Hash of zhuzhuzhuzai/moduleguard:latest:

DIGEST:sha256:afc812aac4dde0ab8ee755c3b345a72f44e708ad6a19e885f212b4fbf7ed189e

You can run the command in your terminal.

docker run -p 61111:5432 -it zhuzhuzhuzai/moduleguard /bin/bash

Then you'll get into bash that interacts with the container. Type the following command in bash to start the postgresql service.

service postgresql start 

Run With Source Code in Ubuntu 22.04

Configure postgresql

  • get the base knowledge data from google. link
  • install the postgresql.
    $ sudo apt-get install postgresql
  • update the sql user, password and authentication.
    # get into sql service with the user `postgres`
    $ sudo -u postgres psql
    postgres=# 
    
    # change the default password. Add ';' in the end.
    $ postgres=# ALTER USER postgres WITH PASSWORD 'password';
    
    # create database `moduleguard`. Add ';' in the end.
    $ postgres=# CREATE database moduleguard;
    
    # exit psql
    $ postgres=# \q
    
    # Alter authentication and modify configuration file pg_hba.conf. 
    $ vim /etc/postgresql/x.x/main/pg_hba.conf # x.x is a number.
    # Then find
    local   all          postgres         peer
    # change to
    local   all          postgres          md5
    
    # restart postgresql service
    $ service postgresql restart
    
  • restore the database.
    $ pg_restore -U postgres -W -d moduleguard moduleguard_sql 
  • download the project.
    $ git clone https://github.com/unsatisfying/ModuleGuard.git # download moduleguard
    $ cd ModuleGuard
    $ pip install -r requirements.txt
  • configure the project.
    # change EnvResolver/sql.py and EnvResolver/sqlclass.py
    database = PostgresqlDatabase('SQLNAME', **{'host': 'localhost', 'user': 'XXX', 'password': 'XXX'})
    # change to, so was the EnvResolver/sqlclass.py.
    database = PostgresqlDatabase('moduleguard', **{'host': 'localhost', 'user': 'postgres', 'password': 'postgres'})

Manual of the project

instsimulator_main

This module provides the main functionality of instsimulator.
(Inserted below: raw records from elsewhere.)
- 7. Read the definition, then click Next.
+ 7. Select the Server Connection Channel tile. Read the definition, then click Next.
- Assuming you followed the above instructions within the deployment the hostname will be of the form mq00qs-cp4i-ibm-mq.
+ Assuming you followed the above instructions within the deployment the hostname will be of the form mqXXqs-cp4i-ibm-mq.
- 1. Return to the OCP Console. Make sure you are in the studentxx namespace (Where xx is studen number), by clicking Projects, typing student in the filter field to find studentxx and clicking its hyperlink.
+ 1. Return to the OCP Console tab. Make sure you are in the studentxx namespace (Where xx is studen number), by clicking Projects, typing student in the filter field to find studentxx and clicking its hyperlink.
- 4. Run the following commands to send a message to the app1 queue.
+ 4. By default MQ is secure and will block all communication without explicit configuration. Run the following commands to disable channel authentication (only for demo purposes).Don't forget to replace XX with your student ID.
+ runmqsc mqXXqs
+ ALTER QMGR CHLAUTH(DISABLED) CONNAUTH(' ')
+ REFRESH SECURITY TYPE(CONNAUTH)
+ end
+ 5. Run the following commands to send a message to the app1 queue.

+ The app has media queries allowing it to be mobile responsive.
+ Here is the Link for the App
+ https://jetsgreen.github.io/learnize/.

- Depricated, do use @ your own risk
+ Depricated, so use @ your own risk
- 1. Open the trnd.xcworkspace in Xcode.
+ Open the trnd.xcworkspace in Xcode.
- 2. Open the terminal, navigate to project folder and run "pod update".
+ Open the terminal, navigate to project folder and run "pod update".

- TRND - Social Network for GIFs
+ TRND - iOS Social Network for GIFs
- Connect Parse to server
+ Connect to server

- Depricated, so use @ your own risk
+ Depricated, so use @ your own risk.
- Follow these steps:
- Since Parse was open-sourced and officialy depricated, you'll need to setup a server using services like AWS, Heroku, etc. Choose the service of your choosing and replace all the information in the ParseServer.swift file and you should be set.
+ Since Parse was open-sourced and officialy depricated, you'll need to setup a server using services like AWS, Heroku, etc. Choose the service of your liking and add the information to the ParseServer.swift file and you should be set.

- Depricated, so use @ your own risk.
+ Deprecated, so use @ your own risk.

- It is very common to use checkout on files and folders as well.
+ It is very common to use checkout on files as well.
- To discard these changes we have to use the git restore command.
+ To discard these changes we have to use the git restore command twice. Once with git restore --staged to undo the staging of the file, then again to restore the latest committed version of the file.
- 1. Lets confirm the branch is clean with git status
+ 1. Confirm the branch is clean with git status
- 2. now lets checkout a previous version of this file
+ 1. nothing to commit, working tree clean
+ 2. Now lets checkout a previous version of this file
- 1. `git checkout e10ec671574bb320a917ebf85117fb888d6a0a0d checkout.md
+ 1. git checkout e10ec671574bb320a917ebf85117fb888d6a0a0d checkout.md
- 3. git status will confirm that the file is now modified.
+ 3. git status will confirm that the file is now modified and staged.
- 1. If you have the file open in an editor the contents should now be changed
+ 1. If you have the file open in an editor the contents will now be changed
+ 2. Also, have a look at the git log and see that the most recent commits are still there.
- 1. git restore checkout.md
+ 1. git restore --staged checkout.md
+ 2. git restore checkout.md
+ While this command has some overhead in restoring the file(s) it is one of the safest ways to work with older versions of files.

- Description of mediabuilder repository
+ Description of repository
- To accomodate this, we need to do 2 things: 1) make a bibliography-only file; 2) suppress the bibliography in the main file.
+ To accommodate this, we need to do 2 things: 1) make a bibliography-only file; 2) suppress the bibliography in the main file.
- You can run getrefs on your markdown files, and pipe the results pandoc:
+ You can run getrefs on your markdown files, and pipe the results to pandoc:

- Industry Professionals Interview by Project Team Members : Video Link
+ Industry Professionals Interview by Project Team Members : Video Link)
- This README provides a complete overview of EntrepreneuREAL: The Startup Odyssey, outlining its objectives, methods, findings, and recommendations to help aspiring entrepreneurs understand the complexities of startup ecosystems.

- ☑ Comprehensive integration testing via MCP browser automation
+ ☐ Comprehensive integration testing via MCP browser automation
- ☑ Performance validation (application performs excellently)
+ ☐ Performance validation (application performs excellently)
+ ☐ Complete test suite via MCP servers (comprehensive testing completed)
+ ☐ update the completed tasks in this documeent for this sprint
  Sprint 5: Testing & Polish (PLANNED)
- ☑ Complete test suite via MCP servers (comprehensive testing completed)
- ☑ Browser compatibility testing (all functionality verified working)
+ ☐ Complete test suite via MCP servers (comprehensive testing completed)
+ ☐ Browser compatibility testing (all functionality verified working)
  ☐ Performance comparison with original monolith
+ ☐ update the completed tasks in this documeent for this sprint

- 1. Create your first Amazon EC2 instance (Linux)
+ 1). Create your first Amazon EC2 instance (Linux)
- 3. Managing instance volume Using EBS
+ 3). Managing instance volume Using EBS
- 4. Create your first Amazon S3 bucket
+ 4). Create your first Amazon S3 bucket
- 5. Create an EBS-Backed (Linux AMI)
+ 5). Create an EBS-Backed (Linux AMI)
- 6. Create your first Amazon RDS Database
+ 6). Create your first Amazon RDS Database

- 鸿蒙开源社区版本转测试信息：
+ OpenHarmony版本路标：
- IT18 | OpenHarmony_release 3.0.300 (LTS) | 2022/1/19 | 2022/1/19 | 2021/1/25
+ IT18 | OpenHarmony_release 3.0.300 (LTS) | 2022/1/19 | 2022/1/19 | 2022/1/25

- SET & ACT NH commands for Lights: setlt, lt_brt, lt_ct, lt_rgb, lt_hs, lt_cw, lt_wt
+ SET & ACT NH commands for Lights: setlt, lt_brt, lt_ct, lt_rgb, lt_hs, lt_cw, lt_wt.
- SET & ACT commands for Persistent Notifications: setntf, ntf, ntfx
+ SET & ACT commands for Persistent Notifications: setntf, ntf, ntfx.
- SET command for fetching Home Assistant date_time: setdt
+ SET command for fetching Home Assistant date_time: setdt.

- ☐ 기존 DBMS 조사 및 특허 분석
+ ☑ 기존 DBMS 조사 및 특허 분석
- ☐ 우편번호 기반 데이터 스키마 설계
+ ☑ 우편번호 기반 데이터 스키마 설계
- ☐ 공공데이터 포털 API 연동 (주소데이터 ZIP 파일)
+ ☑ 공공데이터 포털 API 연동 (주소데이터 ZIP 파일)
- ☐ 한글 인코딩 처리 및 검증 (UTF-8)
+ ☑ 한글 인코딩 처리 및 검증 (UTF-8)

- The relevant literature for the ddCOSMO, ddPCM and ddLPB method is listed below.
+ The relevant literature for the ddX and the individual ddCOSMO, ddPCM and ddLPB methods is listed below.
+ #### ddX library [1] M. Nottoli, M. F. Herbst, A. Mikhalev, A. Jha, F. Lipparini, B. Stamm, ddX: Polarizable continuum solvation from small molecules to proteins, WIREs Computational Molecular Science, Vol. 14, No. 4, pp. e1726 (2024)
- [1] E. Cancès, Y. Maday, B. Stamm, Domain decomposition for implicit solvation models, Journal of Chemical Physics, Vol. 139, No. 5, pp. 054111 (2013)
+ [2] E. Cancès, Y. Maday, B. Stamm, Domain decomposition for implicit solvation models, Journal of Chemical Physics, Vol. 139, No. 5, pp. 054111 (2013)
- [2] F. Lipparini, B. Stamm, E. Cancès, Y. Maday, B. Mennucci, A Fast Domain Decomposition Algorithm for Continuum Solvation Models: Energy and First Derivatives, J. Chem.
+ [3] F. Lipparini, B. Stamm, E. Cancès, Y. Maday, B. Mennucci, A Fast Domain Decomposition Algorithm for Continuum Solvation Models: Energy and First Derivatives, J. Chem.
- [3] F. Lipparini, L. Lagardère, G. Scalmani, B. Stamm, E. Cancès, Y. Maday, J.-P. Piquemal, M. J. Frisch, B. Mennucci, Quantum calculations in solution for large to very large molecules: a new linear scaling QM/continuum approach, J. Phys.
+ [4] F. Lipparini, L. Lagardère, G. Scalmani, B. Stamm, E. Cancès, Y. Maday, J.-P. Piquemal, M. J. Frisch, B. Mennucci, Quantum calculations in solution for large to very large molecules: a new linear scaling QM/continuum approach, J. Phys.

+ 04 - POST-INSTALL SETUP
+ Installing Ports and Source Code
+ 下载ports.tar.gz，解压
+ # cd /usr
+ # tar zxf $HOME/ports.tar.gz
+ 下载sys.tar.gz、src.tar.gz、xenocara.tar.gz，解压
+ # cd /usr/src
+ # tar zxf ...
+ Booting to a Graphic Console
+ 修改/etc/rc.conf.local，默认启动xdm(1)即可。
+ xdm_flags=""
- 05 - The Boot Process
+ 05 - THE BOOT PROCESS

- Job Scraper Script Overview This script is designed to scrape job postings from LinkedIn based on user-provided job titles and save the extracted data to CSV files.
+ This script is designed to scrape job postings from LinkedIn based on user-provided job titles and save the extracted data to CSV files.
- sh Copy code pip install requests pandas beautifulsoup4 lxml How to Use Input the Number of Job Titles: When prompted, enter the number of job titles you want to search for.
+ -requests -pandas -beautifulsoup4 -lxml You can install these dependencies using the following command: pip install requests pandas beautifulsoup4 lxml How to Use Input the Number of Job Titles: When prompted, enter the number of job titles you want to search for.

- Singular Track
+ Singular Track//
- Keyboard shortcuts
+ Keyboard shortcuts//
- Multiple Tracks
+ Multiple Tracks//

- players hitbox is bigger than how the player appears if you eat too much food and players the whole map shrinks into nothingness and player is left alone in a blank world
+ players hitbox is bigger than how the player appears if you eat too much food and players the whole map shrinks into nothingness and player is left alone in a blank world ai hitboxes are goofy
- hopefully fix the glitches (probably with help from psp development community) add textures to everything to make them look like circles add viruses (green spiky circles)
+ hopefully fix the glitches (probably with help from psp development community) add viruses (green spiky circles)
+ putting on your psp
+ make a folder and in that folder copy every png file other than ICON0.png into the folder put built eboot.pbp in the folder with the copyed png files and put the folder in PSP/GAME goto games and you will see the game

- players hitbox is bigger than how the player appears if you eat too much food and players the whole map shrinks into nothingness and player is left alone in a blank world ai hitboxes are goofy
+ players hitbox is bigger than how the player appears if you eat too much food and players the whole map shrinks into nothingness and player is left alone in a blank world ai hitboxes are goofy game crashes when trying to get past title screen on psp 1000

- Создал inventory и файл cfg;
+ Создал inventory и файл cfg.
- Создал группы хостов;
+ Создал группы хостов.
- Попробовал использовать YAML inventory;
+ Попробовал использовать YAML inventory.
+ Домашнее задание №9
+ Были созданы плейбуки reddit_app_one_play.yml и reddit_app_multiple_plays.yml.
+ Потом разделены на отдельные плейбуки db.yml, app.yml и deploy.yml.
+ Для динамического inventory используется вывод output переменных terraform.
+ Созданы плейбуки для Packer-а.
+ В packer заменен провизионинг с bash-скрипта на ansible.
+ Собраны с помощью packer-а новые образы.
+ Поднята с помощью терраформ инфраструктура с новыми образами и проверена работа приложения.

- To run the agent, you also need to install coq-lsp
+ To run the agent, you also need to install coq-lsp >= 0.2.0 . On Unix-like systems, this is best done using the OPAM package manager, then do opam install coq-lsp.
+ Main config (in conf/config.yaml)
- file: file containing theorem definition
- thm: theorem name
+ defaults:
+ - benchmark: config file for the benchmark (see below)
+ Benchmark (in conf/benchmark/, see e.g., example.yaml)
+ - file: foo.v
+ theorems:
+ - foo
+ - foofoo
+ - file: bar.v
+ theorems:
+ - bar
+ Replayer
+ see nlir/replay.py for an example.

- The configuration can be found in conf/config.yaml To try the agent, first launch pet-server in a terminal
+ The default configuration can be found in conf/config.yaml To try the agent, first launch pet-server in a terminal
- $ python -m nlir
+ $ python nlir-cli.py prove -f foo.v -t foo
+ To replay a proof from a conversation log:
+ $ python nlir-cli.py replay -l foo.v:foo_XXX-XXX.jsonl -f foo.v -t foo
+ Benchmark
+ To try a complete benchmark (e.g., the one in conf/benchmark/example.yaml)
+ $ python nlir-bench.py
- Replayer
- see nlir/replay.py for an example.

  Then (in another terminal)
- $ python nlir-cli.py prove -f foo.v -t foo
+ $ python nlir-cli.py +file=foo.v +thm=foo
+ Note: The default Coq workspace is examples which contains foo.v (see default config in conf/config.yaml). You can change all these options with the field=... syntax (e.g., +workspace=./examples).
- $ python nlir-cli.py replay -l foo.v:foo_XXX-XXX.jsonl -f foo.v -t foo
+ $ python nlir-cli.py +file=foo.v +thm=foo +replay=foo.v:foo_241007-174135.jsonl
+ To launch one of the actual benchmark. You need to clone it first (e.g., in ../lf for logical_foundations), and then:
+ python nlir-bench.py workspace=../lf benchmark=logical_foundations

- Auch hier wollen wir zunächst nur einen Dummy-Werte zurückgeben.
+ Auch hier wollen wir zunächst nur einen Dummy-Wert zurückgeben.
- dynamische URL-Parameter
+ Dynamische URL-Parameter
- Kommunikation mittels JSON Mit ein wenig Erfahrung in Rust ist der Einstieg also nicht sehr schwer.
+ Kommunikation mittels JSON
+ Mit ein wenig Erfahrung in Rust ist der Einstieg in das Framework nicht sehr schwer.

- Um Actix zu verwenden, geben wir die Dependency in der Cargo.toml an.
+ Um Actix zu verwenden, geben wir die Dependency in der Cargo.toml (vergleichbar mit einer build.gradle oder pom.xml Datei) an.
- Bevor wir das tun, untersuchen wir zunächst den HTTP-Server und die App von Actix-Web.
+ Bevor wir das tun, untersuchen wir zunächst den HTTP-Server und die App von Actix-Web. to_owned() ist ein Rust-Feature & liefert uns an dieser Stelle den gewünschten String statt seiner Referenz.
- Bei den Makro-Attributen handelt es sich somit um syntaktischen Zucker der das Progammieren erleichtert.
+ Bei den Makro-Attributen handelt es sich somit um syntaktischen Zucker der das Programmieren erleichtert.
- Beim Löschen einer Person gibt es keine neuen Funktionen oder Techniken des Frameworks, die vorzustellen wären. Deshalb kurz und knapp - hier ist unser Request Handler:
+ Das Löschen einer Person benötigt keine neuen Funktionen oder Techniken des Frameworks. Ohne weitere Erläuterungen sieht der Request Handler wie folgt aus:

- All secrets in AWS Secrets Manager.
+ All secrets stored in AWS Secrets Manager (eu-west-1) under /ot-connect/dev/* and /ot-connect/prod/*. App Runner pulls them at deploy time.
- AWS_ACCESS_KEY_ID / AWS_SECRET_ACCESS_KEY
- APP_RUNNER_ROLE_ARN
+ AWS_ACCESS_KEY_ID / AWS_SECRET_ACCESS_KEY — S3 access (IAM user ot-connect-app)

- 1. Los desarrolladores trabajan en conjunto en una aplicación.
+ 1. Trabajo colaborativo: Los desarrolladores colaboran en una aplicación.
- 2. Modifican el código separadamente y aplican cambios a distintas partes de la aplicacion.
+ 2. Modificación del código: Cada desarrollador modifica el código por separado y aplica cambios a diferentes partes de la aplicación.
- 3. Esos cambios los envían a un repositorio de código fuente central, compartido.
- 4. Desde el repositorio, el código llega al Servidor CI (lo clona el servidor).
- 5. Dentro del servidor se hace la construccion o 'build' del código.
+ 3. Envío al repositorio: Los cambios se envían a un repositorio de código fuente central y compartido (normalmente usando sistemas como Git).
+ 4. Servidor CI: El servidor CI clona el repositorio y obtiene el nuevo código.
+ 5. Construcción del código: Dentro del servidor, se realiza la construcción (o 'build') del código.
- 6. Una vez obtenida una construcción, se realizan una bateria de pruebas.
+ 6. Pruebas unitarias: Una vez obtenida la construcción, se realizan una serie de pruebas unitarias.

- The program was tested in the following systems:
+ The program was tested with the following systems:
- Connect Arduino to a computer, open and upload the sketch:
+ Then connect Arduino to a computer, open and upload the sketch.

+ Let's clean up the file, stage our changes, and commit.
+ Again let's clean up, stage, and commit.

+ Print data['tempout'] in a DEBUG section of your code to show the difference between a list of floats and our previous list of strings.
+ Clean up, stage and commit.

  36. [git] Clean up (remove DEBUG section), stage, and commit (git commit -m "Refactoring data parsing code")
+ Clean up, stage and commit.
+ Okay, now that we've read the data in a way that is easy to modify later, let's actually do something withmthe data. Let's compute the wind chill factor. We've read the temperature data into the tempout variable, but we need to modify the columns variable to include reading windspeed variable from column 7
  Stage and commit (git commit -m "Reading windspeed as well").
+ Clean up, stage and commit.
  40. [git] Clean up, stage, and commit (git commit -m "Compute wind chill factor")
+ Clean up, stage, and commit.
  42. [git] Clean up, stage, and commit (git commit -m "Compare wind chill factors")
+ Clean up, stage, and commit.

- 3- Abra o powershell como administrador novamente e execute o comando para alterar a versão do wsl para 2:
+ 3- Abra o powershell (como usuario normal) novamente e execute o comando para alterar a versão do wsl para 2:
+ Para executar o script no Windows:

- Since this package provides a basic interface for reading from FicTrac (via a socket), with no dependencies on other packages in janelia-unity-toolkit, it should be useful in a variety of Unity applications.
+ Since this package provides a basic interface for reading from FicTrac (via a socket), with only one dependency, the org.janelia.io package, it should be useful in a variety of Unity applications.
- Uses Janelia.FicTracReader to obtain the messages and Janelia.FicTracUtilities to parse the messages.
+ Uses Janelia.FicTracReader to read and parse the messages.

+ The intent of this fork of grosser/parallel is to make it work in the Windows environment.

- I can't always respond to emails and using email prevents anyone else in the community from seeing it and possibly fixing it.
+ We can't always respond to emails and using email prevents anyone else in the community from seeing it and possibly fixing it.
It can statically resolve the module path after the package is installed in an installation-free way.

This module can take the following arguments.

Argument Description
-l, --local Given the path of a local package. Currently only tar.gz, whl, egg, zip packages are supported.
-r, --remote Given a package name and version, instsimulator will go to PyPI to download the package and extract modules after installation. This argument's value must be in the format package_name==package_version. e.g., requests==2.28.1
-d, --dir Given a particular directory that contains at least one configuration file. Currently, only three formats are supported: setup.py, setup.cfg, pyproject.toml.

For example, you can use the following command to test the instsimulator_main.py. The InstSimulator/testfile contains packages for testing.

# command
python3 instsimulator_main.py -l InstSimulator/testfile/requests-2.31.0-py3-none-any.whl

# result
root@xxx:/ModuleGuard# python3 instsimulator_main.py -l InstSimulator/testfile/requests-2.31.0-py3-none-any.whl
['requests/__init__.py', 'requests/__version__.py', 'requests/_internal_utils.py', 'requests/adapters.py', 'requests/api.py', 'requests/auth.py', 'requests/certs.py', 'requests/compat.py', 'requests/cookies.py', 'requests/exceptions.py', 'requests/help.py', 'requests/hooks.py', 'requests/models.py', 'requests/packages.py', 'requests/sessions.py', 'requests/status_codes.py', 'requests/structures.py', 'requests/utils.py']
# command
python3 instsimulator_main.py -r requests==2.28.2

# result
root@c344d148d2e5:/xxx# python3 instsimulator_main.py -r requests==2.28.2
['requests/__init__.py', 'requests/__version__.py', 'requests/_internal_utils.py', 'requests/adapters.py', 'requests/api.py', 'requests/auth.py', 'requests/certs.py', 'requests/compat.py', 'requests/cookies.py', 'requests/exceptions.py', 'requests/help.py', 'requests/hooks.py', 'requests/models.py', 'requests/packages.py', 'requests/sessions.py', 'requests/status_codes.py', 'requests/structures.py', 'requests/utils.py']
# command
python3 instsimulator_main.py -d InstSimulator/testfile/requests-2.31.0

# result
root@xxx:/ModuleGuard# python3 instsimulator_main.py -d InstSimulator/testfile/requests-2.31.0
['requests/exceptions.py', 'requests/sessions.py', 'requests/cookies.py', 'requests/structures.py', 'requests/compat.py', 'requests/certs.py', 'requests/hooks.py', 'requests/status_codes.py', 'requests/packages.py', 'requests/utils.py', 'requests/_internal_utils.py', 'requests/help.py', 'requests/adapters.py', 'requests/models.py', 'requests/__version__.py', 'requests/api.py', 'requests/__init__.py', 'requests/auth.py']

envresolver_main

This module contains the core functionality of EnvResolver, including the extraction of direct dependency information from configuration files and the resolution of dependency graphs with a local knowledge base.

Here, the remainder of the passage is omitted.